The criminal abuse of information technology and the necessary legal response are issues that have been discussed ever since technology was introduced. Over the years, various solutions have been implemented at the national and regional levels. One of the reasons why the topic remains challenging is the constant technical development, as well as the changing methods and ways in which the offences are committed. The reliance on traditional theories, could not help combat cybercrime, and new laws and enforcement measures are required to address them. The Information Technology Act 2000 and amendments thereafter were not drafted with an eye on the level of involvement of computers that we see today in crimes. The legislation lacks when combating new age computer crimes.

DIFFERENCE OF CYBER LEGISLATION FROM CONVENTIONAL LAWS & LEGISLATIONS:

Computer crimes are ‘inherently different’ from other criminalities, and therefore they constitute a new category of criminal conduct. Nonetheless, the traditional laws were drafted long before the appearance of computers, and were drafted without any prediction of the involvement of computers. Therefore, the inadequacy of traditional criminal law in cyber context, the various reactions to computer crimes of individual states, to protect the financial interests, and to enhance the national security it is imperative to have/ to enact a new statute to keep up with the developments of technology and related crimes.

4 IMPORTANT QUESTIONS:

This brings to considering the four aspects:

Do we need cyber-specific legislation to regulate cybercrime?

If we do need this specific legislation, what adequate and systematic approaches can this legislation take to determine and regulate cybercrime?

What principles are sufficient and appropriate to determine jurisdiction over cybercrime?

What is the function and influence of the Convention on Cybercrime in shaping appropriate legislation and fostering international cooperation against cybercrime?

PROBLEMS FACED IN COMBATING CYBERCRIME

The Technology Era we are in and risks associated with it requires developing various strategies aimed at reducing the risk posed by cyber wrongdoing, and legislation is an indispensable part of their strategy. For effective legislation in tackling cyber wrongdoing, especially when it comes to combating cybercrime below mentioned issues/ problems needs attention.

The first problem faced by criminal law systems is that existing criminal offences fail to cover the newly emerged forms of cyber wrongdoing.

The second problem is that even where there are cyber-specific offences on the statute books, the transitional nature of cybercrime can blur their scope. ‘Criminal sanction is the most drastic of the State’s institutional tools for regulating the conduct of individuals,’ thus the scope of criminal law must intentionally be limited. However, criminal provisions with such ‘intentionally’ limited scope soon become outdated when faced with the rapid evolution of cybercrime. Developments in computers themselves can serve as an example. In the field of cybercrime legislation, the concept of the computer undeniably enjoys a central position;

The third aspect is that the transnational nature of cybercrime confounds traditional principles of jurisdiction. Not only is there an issue of which country has the authority to prosecute, but also the question of which country has priority to prosecute if more than one country claims jurisdiction. Stories are often reported in newspapers in which an actor from country A commits cybercrime in country B by hacking into a computer located in country C. In such a case, which country has the jurisdiction to prosecute the actor and bring them to trial?

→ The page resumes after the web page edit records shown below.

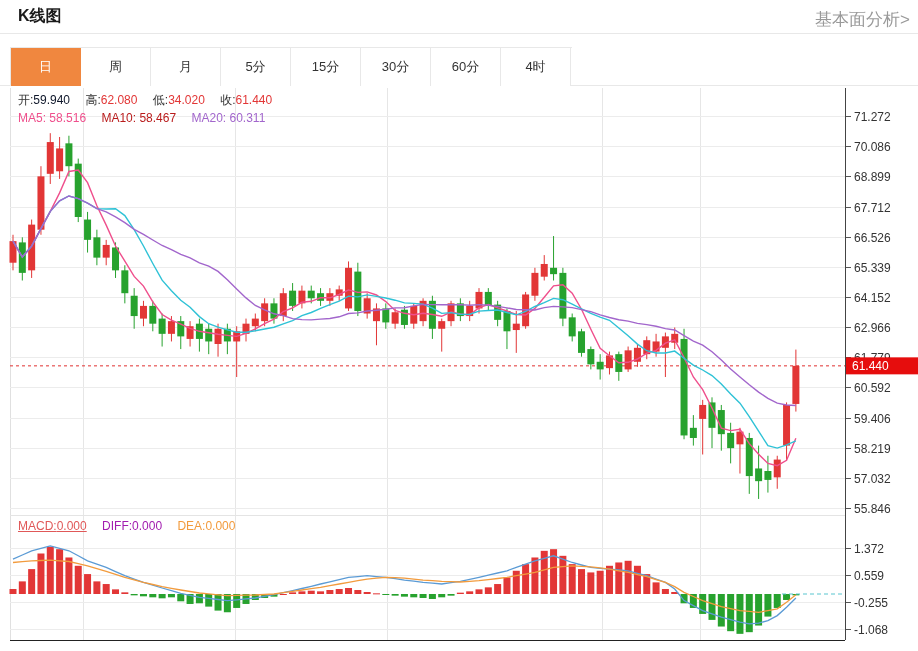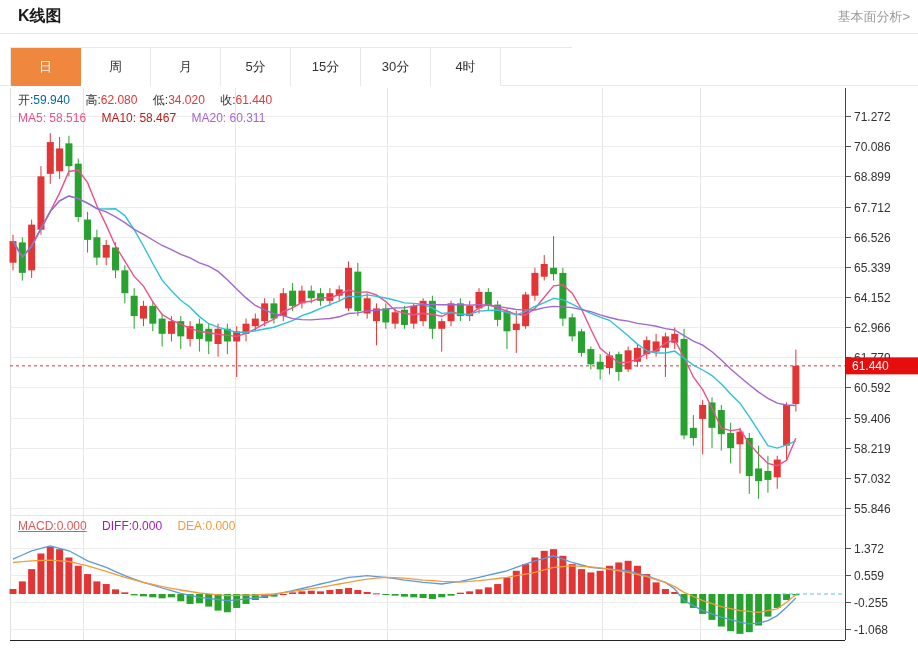"基本面分析>" .top-link { font-size: 13px -> 17px }
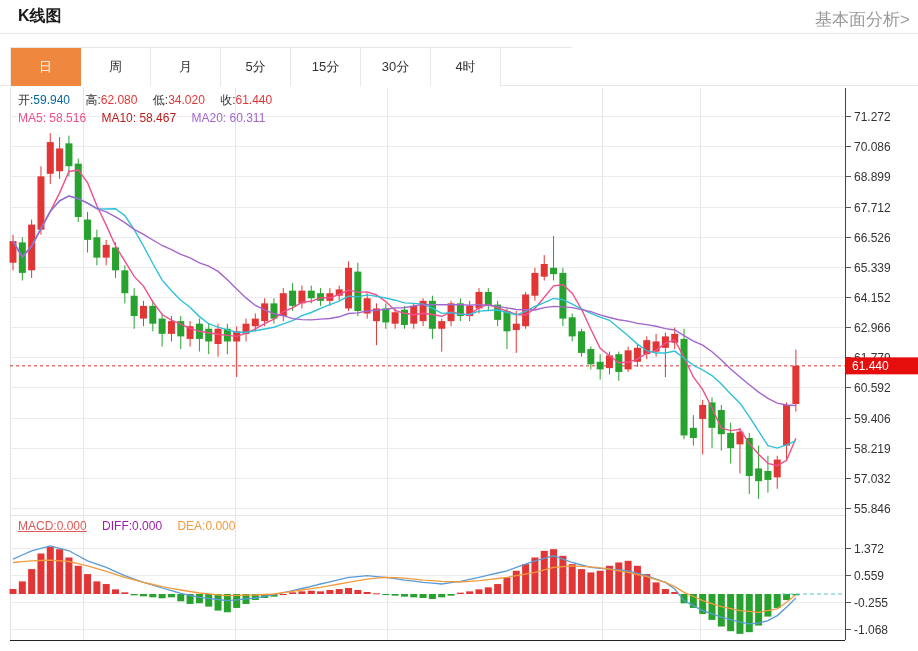"60分" div.tab { html: none -> <div>60分</div> }
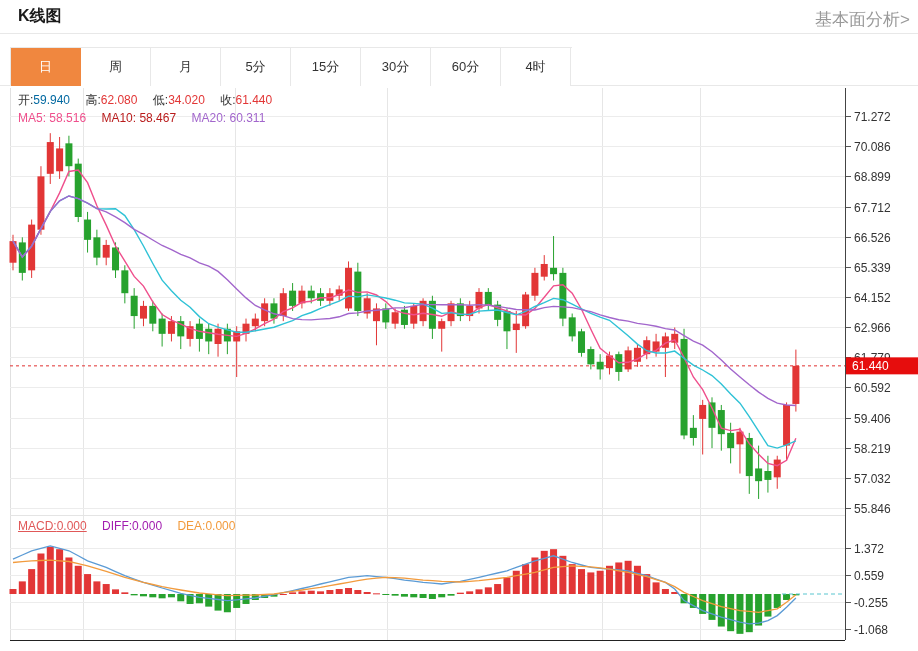"59.940" span { color: #0369a1 -> #0f172a }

Lastly, cybercrime also presents problems at the international level. Namely, cross-border cybercrime manifests the inconsistencies of laws and regulations across state boundaries. Cybercrime is national: making it an offence by nature something which national legislation should govern. However, it also has international consequences: a country’s position as regards cyber laws or lack of cyber laws can have a considerable impact on other countries.

International Dimensions:

Cybercrime often has an international dimension. For example, emails with illegal content, illegal financial transactions etc often pass through a number of countries during the transfer from sender to recipient, or illegal content is stored outside the country. Within cybercrime investigations, close cooperation between the countries involved is very important. The existing mutual legal assistance agreements (with some states) are based on formal, complex and often time-consuming procedures, and in addition often do not cover computer-specific investigations. Setting up procedures for quick response to incidents, as well as requests for international cooperation, is therefore vital.

EXCHANGE OF INFORMATION: (AT NATIONAL LEVEL AND INTERNATIONAL LEVEL)

1. Each State party shall consider analysing, in consultation with relevant experts, trends with respect to cyber crimes in its territory, as well as the circumstances in which such offences are committed.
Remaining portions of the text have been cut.